Fiche publication
Date publication
décembre 2010
Auteurs
Membres identifiés du Cancéropôle Est :
Pr VIGNAUD Jean-Michel
Tous les auteurs :
Vlastos F, Zinszner J, Hussenet T, du Manoir S, Vordonis L, Nikolakopoulou S, Hardavella G, Lacomme S, Vignaud JM, Martinet N
Lien Pubmed
Résumé
INTRODUCTION: Unselected lung cancer patients seem unable to gain in terms of survival from treatment with epidermal growth factor receptor (EGFR) inhibitors.

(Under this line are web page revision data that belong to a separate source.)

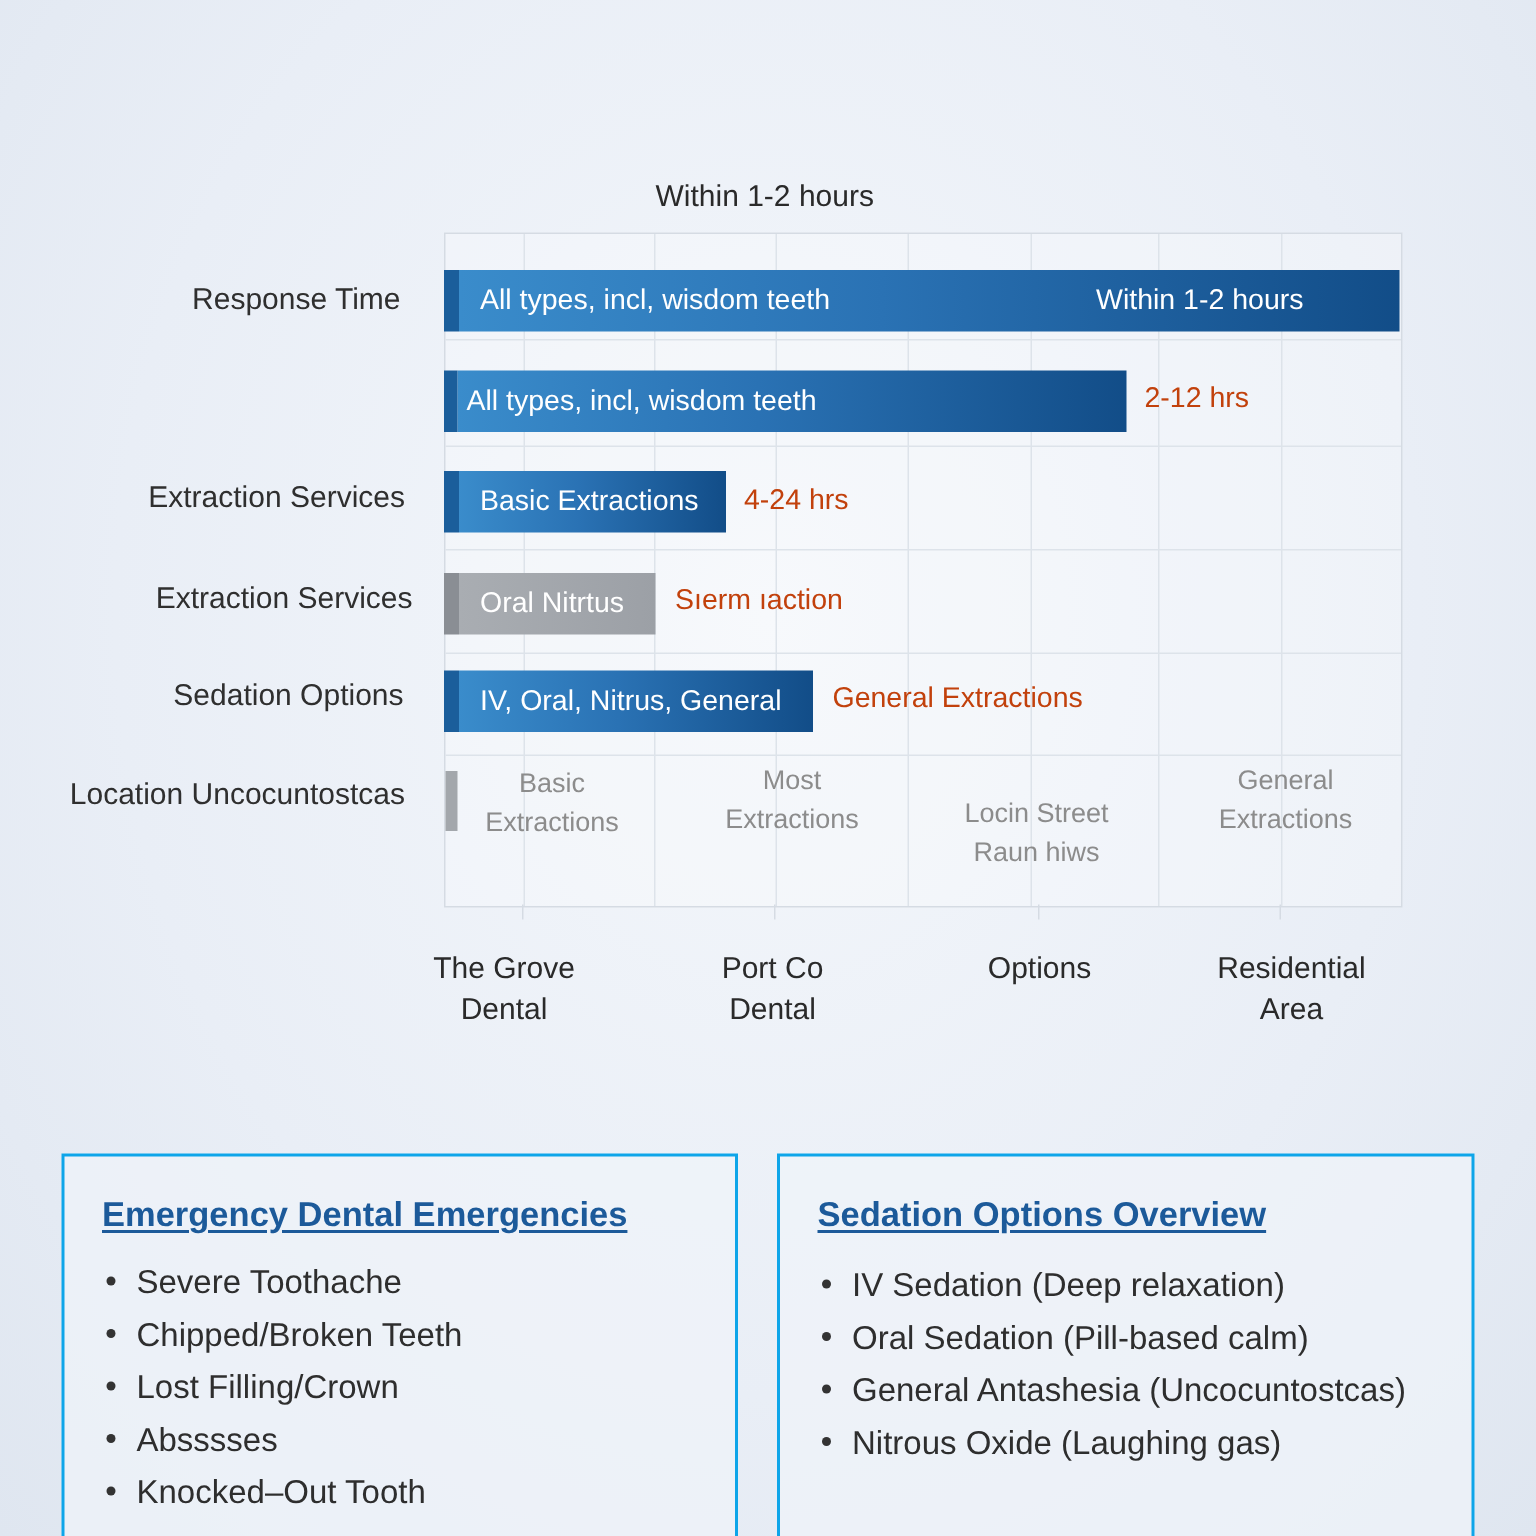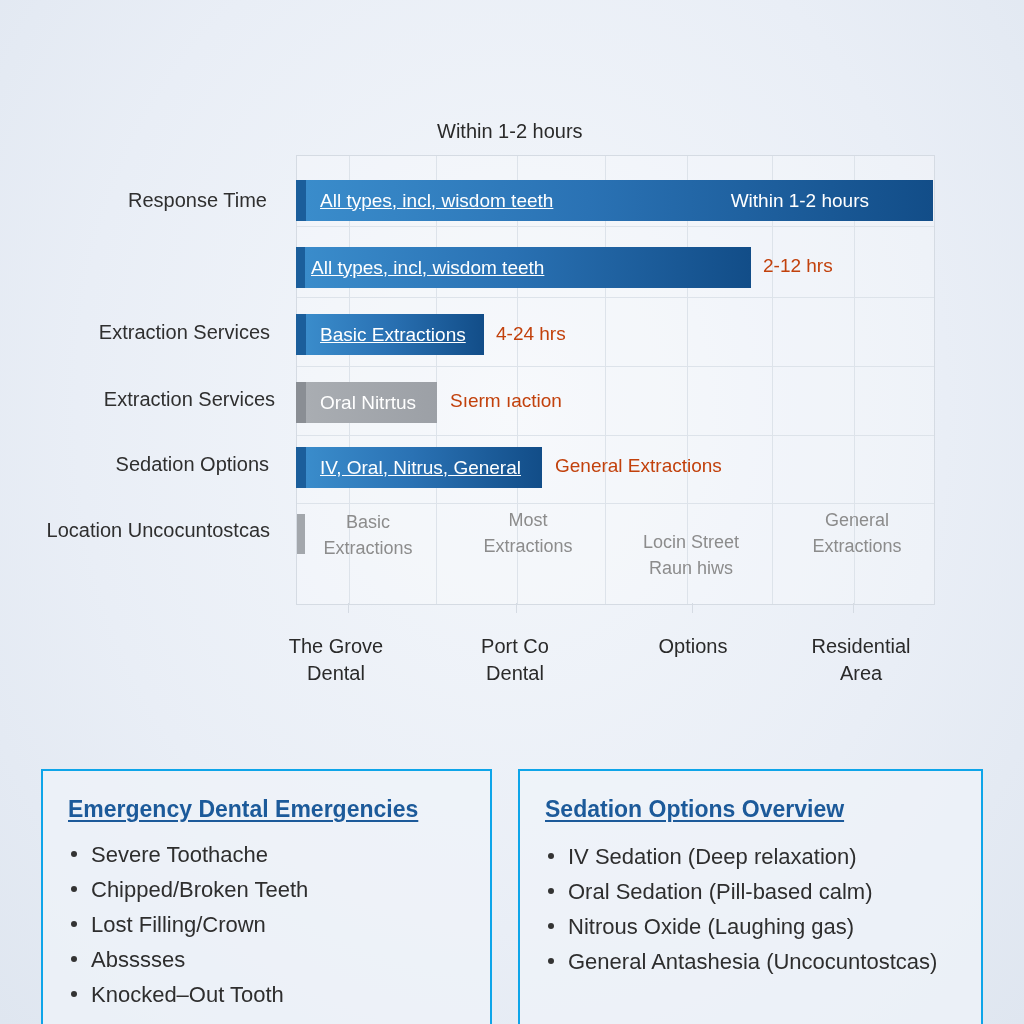"All types, incl, wisdom teeth" .bar.blue { text-decoration: underline -> none }
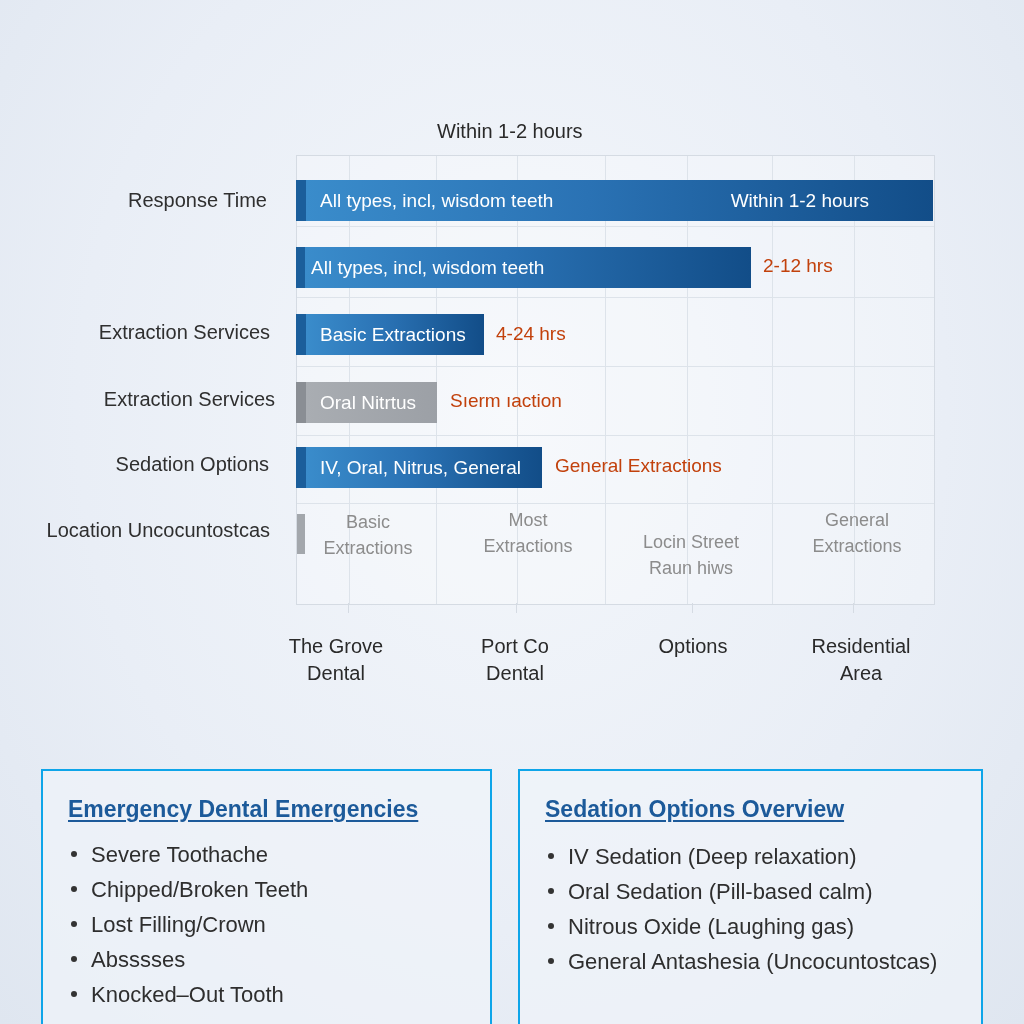"Nitrous Oxide (Laughing gas)" li { order: before "General Antashesia (Uncocuntostcas)" -> after "General Antashesia (Uncocuntostcas)" }
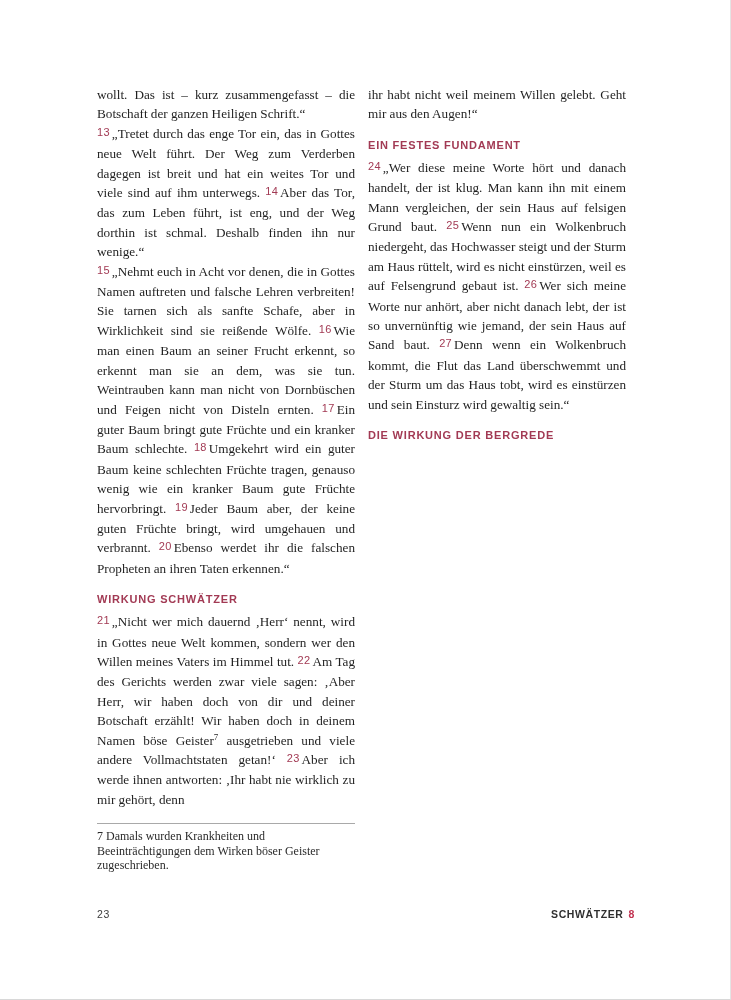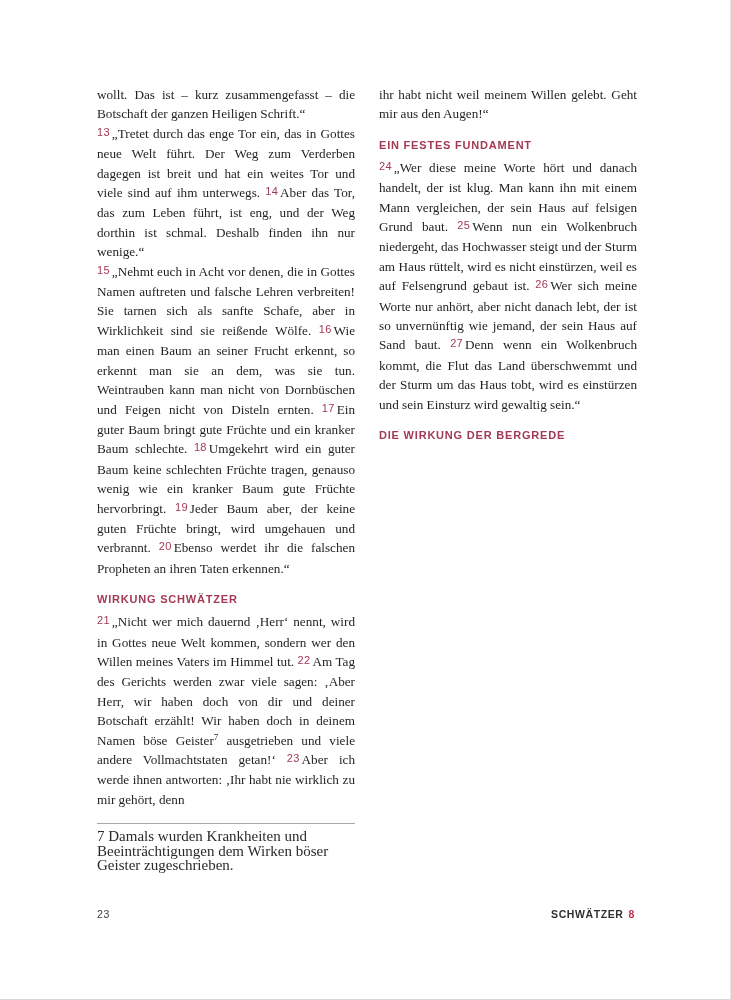"wollt. Das ist – kurz" .columns { column-gap: 24px -> 13px }
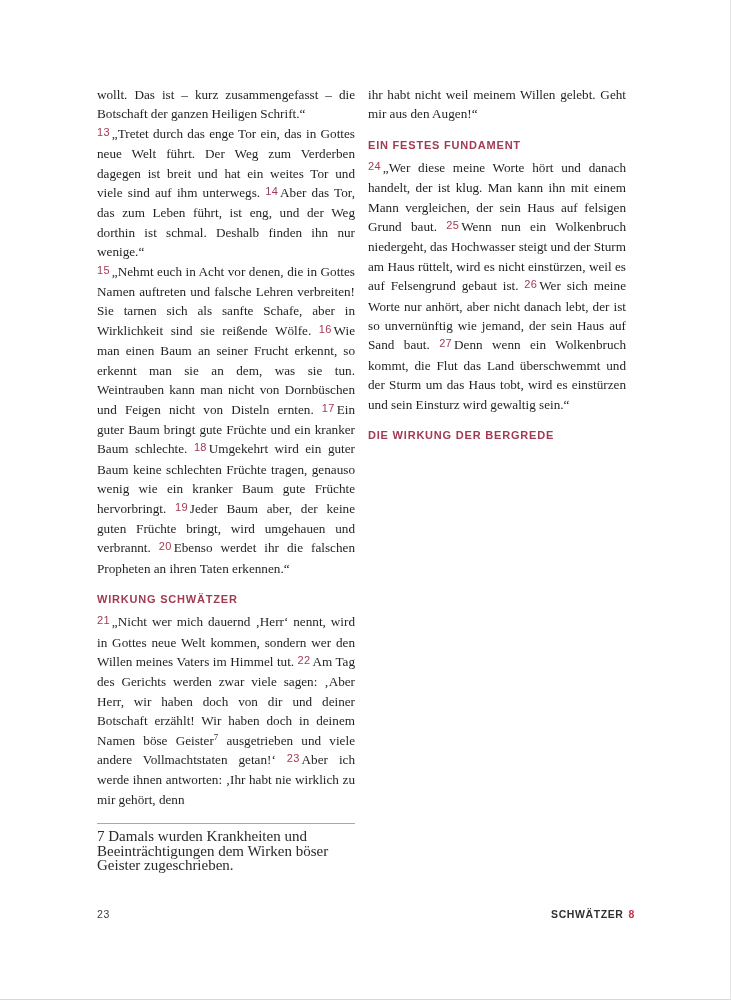"7 Damals wurden Krankheiten und" .footnote { font-size: 15px -> 12px }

Screening for specific molecular targets involves detection of EGFR1 mutations. The aim of our study was to develop a simple set of tests to detect mutations at the tyrosine kinase domain of the EGFR1 gene while avoiding expensive DNA sequencing to select patients eligible for treatment. METHODS: DNA samples from 85 adenocarcinoma patients were analyzed. The cohort consisted of 65 female (40 nonsmokers and 25 smokers) and 20 male patients [15 smokers and 5 diagnosed with bronchioloalveolar carcinomas (BAC)]. Different restriction enzymes were identified that recognize mutations at the EGFR1's tyrosine kinase domain. Biocomputing and polymerase chain reaction were used to develop molecular screening tools. RESULTS: Eight mutations were found in 7 patients, of which 5 were female nonsmokers (14.3%), 1 was a male nonsmoker, and 1 a male smoker. Among the mutations that were discovered, 5 (71%) were found at exon 19 and 3 (29%) at exon 20. At exon 19, 4 were deletions found in nonsmoker women, whereas the fifth was a deletion-insertion found in a nonsmoker male patient with BAC. At exon 20, 3 mutations were identified in 2 patients: a duplication (in a nonsmoker woman) and 2 substitutions (in a smoker male with BAC). No mutations were found at exons 18 and 21. Gene copy number was increased in 6 patients (4 female and 2 male) with the highest being found in a smoking female patient diagnosed with BAC. CONCLUSION: Mapping of EGFR1 mutations by alternative methods should be used in the screening of patients with non-small cell lung cancer who are candidates for EGFR inhibitor treatment. Patients with an increased EGFR1 copy number could benefit from the monoclonal antibody therapy.
Référence
Diagn Mol Pathol. 2010 Dec;19(4):209-17.